Task prompt -> Below are the entries; count how many lines contain the word "alto" and reply with that number alone.

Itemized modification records

◆ ◆ ◆ ◆ ◆

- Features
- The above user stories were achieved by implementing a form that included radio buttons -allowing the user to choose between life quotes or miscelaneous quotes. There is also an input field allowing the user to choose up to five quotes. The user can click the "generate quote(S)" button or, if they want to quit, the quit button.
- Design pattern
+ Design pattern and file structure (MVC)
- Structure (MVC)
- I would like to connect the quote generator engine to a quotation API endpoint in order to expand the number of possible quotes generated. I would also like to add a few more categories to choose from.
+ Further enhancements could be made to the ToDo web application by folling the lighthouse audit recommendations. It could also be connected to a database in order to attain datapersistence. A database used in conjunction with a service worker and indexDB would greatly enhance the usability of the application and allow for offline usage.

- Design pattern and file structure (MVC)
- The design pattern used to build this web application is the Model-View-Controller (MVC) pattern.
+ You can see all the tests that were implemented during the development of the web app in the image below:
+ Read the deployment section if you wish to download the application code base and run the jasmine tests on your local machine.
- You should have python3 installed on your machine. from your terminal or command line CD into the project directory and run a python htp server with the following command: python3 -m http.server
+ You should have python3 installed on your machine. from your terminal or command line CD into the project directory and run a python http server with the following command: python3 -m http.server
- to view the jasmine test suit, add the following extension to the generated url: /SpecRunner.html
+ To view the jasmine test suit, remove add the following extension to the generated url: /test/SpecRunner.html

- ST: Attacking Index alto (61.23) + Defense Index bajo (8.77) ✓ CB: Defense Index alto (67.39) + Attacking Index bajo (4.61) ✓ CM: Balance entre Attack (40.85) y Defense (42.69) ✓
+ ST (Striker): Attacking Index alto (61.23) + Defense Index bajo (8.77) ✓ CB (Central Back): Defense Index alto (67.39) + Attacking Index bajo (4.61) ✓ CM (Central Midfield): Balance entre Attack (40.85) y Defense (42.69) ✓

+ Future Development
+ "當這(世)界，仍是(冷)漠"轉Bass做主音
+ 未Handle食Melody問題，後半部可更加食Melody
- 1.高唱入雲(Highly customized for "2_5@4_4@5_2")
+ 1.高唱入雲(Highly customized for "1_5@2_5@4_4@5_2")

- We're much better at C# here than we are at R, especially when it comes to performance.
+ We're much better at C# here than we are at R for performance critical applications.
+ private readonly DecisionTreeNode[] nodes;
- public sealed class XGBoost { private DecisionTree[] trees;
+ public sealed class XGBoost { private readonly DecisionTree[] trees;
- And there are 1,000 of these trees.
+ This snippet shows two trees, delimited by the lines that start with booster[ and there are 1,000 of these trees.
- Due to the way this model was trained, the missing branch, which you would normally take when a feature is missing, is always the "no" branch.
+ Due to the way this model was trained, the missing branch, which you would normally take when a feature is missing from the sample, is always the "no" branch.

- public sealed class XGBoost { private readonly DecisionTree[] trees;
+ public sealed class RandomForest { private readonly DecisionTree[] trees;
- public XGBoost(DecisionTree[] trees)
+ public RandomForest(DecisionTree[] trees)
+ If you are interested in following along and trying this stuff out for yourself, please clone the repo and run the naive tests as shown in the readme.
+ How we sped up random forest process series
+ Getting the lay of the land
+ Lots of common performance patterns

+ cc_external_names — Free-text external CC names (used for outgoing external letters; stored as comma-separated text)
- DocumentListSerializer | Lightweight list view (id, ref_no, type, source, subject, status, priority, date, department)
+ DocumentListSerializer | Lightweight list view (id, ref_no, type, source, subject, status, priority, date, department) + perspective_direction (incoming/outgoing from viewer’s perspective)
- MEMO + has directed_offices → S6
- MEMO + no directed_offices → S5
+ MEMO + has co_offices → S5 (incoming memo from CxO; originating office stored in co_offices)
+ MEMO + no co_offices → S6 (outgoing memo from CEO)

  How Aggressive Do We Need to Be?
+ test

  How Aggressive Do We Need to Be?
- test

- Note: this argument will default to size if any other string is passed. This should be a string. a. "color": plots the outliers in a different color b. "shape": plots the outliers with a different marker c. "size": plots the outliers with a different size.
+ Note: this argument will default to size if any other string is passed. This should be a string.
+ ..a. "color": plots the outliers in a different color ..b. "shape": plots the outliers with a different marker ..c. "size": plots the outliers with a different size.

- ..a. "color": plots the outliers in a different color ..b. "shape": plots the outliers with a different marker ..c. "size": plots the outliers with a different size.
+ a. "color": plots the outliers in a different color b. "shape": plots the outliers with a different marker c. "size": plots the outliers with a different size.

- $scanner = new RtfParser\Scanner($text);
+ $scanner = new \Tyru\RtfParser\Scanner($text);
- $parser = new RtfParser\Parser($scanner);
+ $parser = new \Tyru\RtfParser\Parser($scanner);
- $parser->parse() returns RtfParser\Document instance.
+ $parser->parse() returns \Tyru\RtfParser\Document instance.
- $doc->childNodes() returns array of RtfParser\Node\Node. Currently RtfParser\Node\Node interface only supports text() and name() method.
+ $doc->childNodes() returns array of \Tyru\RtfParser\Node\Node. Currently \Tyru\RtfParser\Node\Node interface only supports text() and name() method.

◆ ◆ ◆ ◆ ◆

Written reply -> 2